*Task requirements*
With the pictures left out, copy the listing below exactly.

*Data to process*
BEGIN

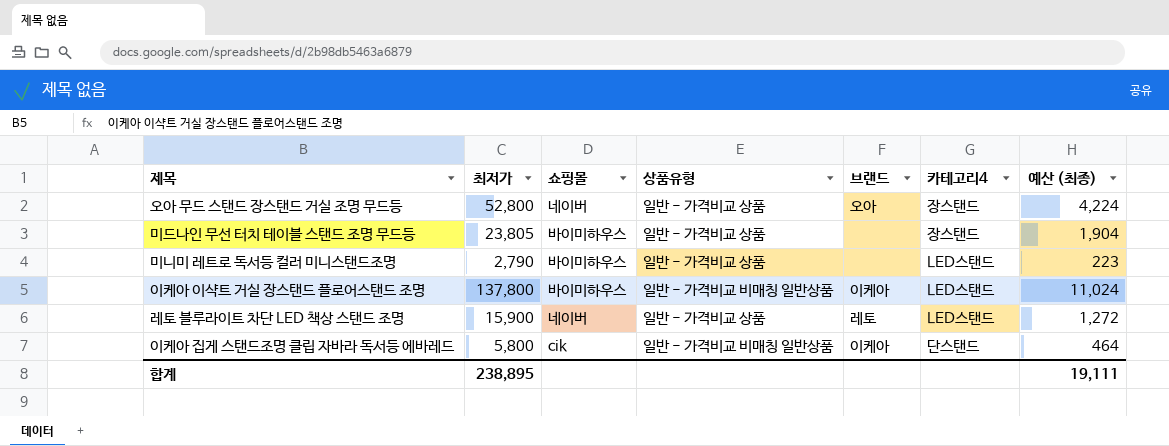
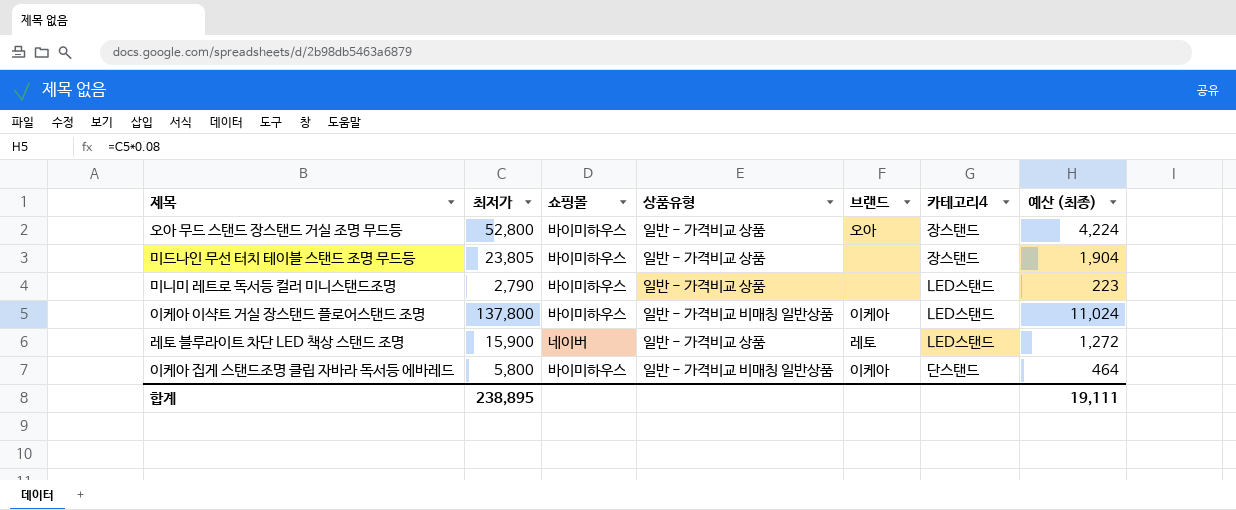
오아 무드 스탠드 장스탠드 거실 조명 무드등 | 쇼핑몰: 네이버 -> 바이미하우스
이케아 집게 스탠드조명 클립 자바라 독서등 에바레드 | 쇼핑몰: cik -> 바이미하우스

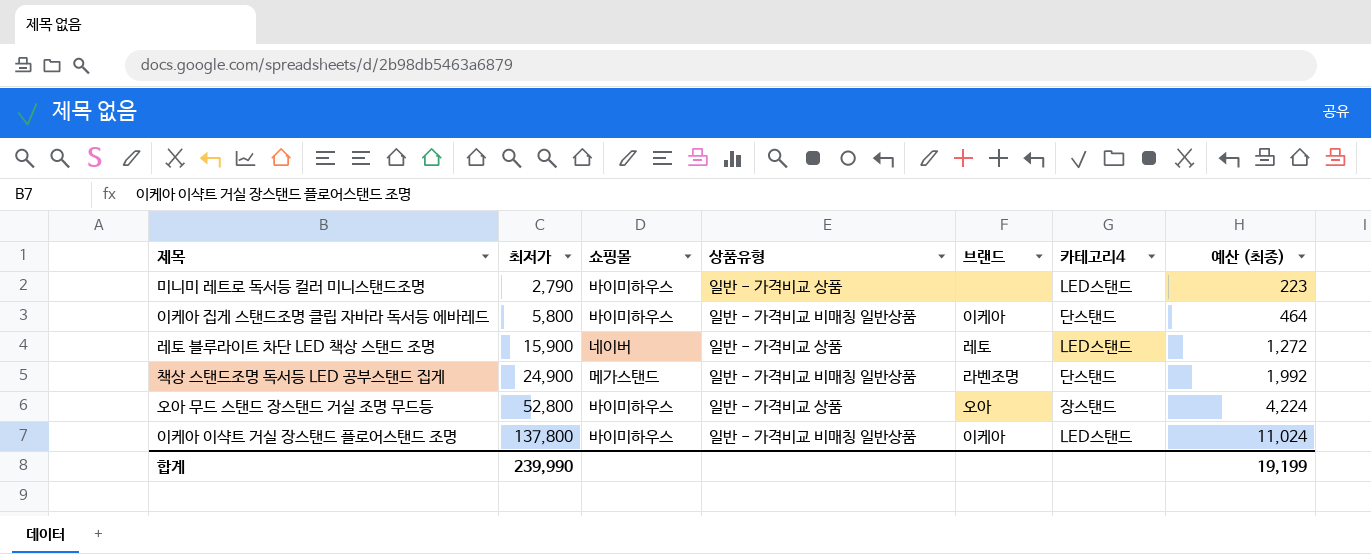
row order: none -> 최저가 ascending
row 미드나인 무선 터치 테이블 스탠드 조명 무드등: 23,805 | 바이미하우스 | 일반 - 가격비교 상품 | none | 장스탠드 | 1,904 -> none
row 책상 스탠드조명 독서등 LED 공부스탠드 집게: none -> 24,900 | 메가스탠드 | 일반 - 가격비교 비매칭 일반상품 | 라벤조명 | 단스탠드 | 1,992
합계 | 최저가: 238,895 -> 239,990
합계 | 예산 (최종): 19,111 -> 19,199

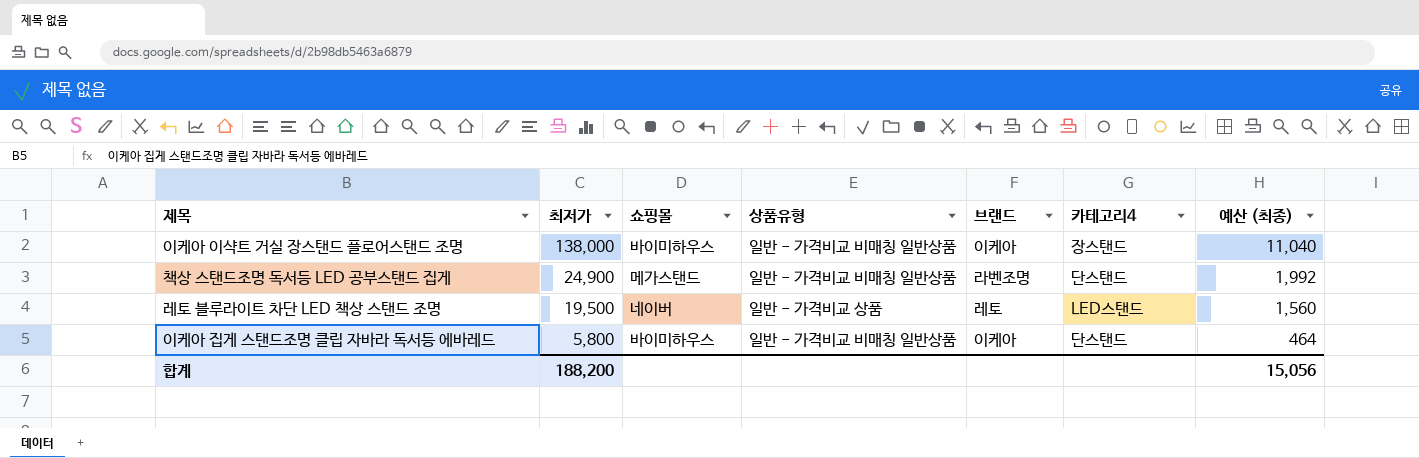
row order: 최저가 ascending -> 최저가 descending
row 미니미 레트로 독서등 컬러 미니스탠드조명: 2,790 | 바이미하우스 | 일반 - 가격비교 상품 | none | LED스탠드 | 223 -> none
row 오아 무드 스탠드 장스탠드 거실 조명 무드등: 52,800 | 바이미하우스 | 일반 - 가격비교 상품 | 오아 | 장스탠드 | 4,224 -> none
이케아 이샥트 거실 장스탠드 플로어스탠드 조명 | 최저가: 137,800 -> 138,000
이케아 이샥트 거실 장스탠드 플로어스탠드 조명 | 카테고리4: LED스탠드 -> 장스탠드
이케아 이샥트 거실 장스탠드 플로어스탠드 조명 | 예산 (최종): 11,024 -> 11,040
레토 블루라이트 차단 LED 책상 스탠드 조명 | 최저가: 15,900 -> 19,500
레토 블루라이트 차단 LED 책상 스탠드 조명 | 예산 (최종): 1,272 -> 1,560
합계 | 최저가: 239,990 -> 188,200
합계 | 예산 (최종): 19,199 -> 15,056

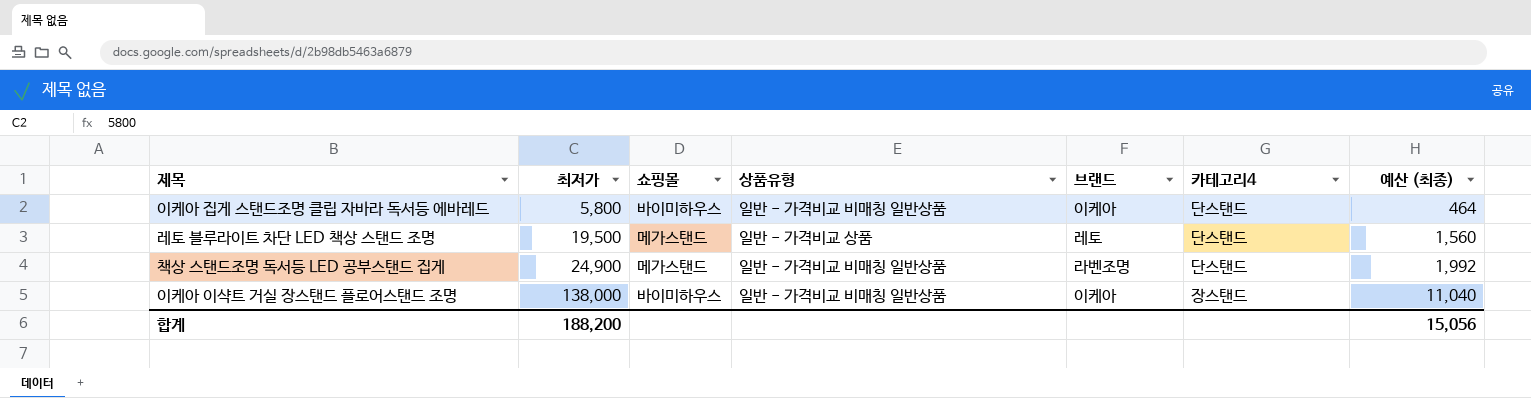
row order: 최저가 descending -> 최저가 ascending
레토 블루라이트 차단 LED 책상 스탠드 조명 | 쇼핑몰: 네이버 -> 메가스탠드
레토 블루라이트 차단 LED 책상 스탠드 조명 | 카테고리4: LED스탠드 -> 단스탠드

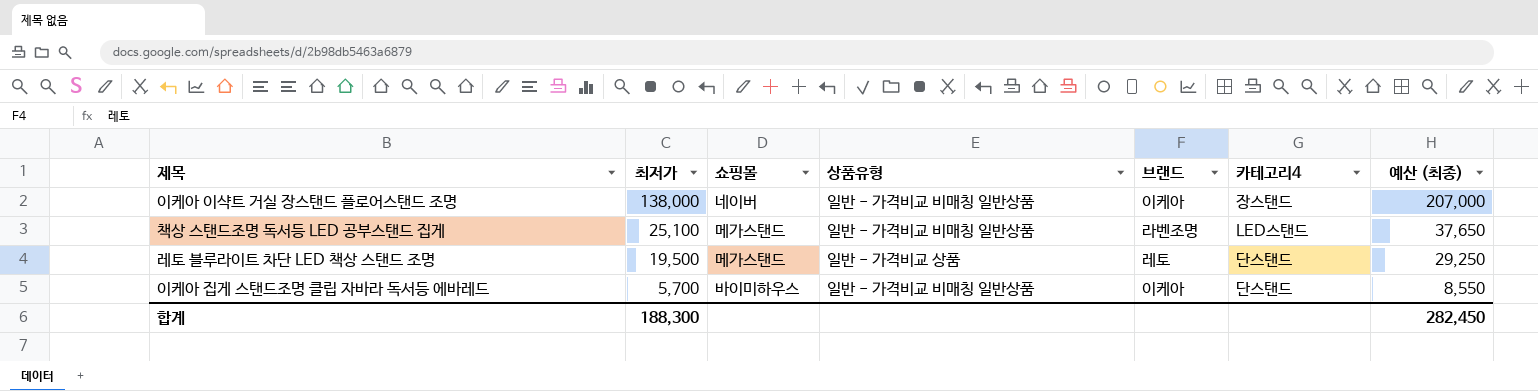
row order: 최저가 ascending -> 최저가 descending
column 예산 (최종) | formula: [최저가] * 0.08 -> [최저가] * 1.5
이케아 이샥트 거실 장스탠드 플로어스탠드 조명 | 쇼핑몰: 바이미하우스 -> 네이버
책상 스탠드조명 독서등 LED 공부스탠드 집게 | 최저가: 24,900 -> 25,100
책상 스탠드조명 독서등 LED 공부스탠드 집게 | 카테고리4: 단스탠드 -> LED스탠드
이케아 집게 스탠드조명 클립 자바라 독서등 에바레드 | 최저가: 5,800 -> 5,700
합계 | 최저가: 188,200 -> 188,300
합계 | 예산 (최종): 15,056 -> 282,450

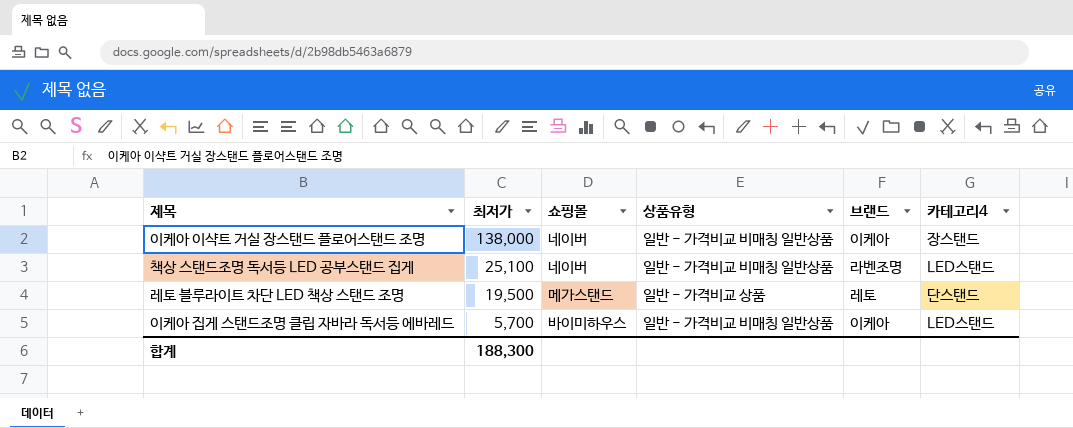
column 예산 (최종) | formula: [최저가] * 1.5 -> none
책상 스탠드조명 독서등 LED 공부스탠드 집게 | 쇼핑몰: 메가스탠드 -> 네이버
이케아 집게 스탠드조명 클립 자바라 독서등 에바레드 | 카테고리4: 단스탠드 -> LED스탠드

END

*Answer for the task*
오아 무드 스탠드 장스탠드 거실 조명 무드등 | 쇼핑몰: 네이버 -> 바이미하우스
이케아 집게 스탠드조명 클립 자바라 독서등 에바레드 | 쇼핑몰: cik -> 바이미하우스

row order: none -> 최저가 ascending
row 미드나인 무선 터치 테이블 스탠드 조명 무드등: 23,805 | 바이미하우스 | 일반 - 가격비교 상품 | none | 장스탠드 | 1,904 -> none
row 책상 스탠드조명 독서등 LED 공부스탠드 집게: none -> 24,900 | 메가스탠드 | 일반 - 가격비교 비매칭 일반상품 | 라벤조명 | 단스탠드 | 1,992
합계 | 최저가: 238,895 -> 239,990
합계 | 예산 (최종): 19,111 -> 19,199

row order: 최저가 ascending -> 최저가 descending
row 미니미 레트로 독서등 컬러 미니스탠드조명: 2,790 | 바이미하우스 | 일반 - 가격비교 상품 | none | LED스탠드 | 223 -> none
row 오아 무드 스탠드 장스탠드 거실 조명 무드등: 52,800 | 바이미하우스 | 일반 - 가격비교 상품 | 오아 | 장스탠드 | 4,224 -> none
이케아 이샥트 거실 장스탠드 플로어스탠드 조명 | 최저가: 137,800 -> 138,000
이케아 이샥트 거실 장스탠드 플로어스탠드 조명 | 카테고리4: LED스탠드 -> 장스탠드
이케아 이샥트 거실 장스탠드 플로어스탠드 조명 | 예산 (최종): 11,024 -> 11,040
레토 블루라이트 차단 LED 책상 스탠드 조명 | 최저가: 15,900 -> 19,500
레토 블루라이트 차단 LED 책상 스탠드 조명 | 예산 (최종): 1,272 -> 1,560
합계 | 최저가: 239,990 -> 188,200
합계 | 예산 (최종): 19,199 -> 15,056

row order: 최저가 descending -> 최저가 ascending
레토 블루라이트 차단 LED 책상 스탠드 조명 | 쇼핑몰: 네이버 -> 메가스탠드
레토 블루라이트 차단 LED 책상 스탠드 조명 | 카테고리4: LED스탠드 -> 단스탠드

row order: 최저가 ascending -> 최저가 descending
column 예산 (최종) | formula: [최저가] * 0.08 -> [최저가] * 1.5
이케아 이샥트 거실 장스탠드 플로어스탠드 조명 | 쇼핑몰: 바이미하우스 -> 네이버
책상 스탠드조명 독서등 LED 공부스탠드 집게 | 최저가: 24,900 -> 25,100
책상 스탠드조명 독서등 LED 공부스탠드 집게 | 카테고리4: 단스탠드 -> LED스탠드
이케아 집게 스탠드조명 클립 자바라 독서등 에바레드 | 최저가: 5,800 -> 5,700
합계 | 최저가: 188,200 -> 188,300
합계 | 예산 (최종): 15,056 -> 282,450

column 예산 (최종) | formula: [최저가] * 1.5 -> none
책상 스탠드조명 독서등 LED 공부스탠드 집게 | 쇼핑몰: 메가스탠드 -> 네이버
이케아 집게 스탠드조명 클립 자바라 독서등 에바레드 | 카테고리4: 단스탠드 -> LED스탠드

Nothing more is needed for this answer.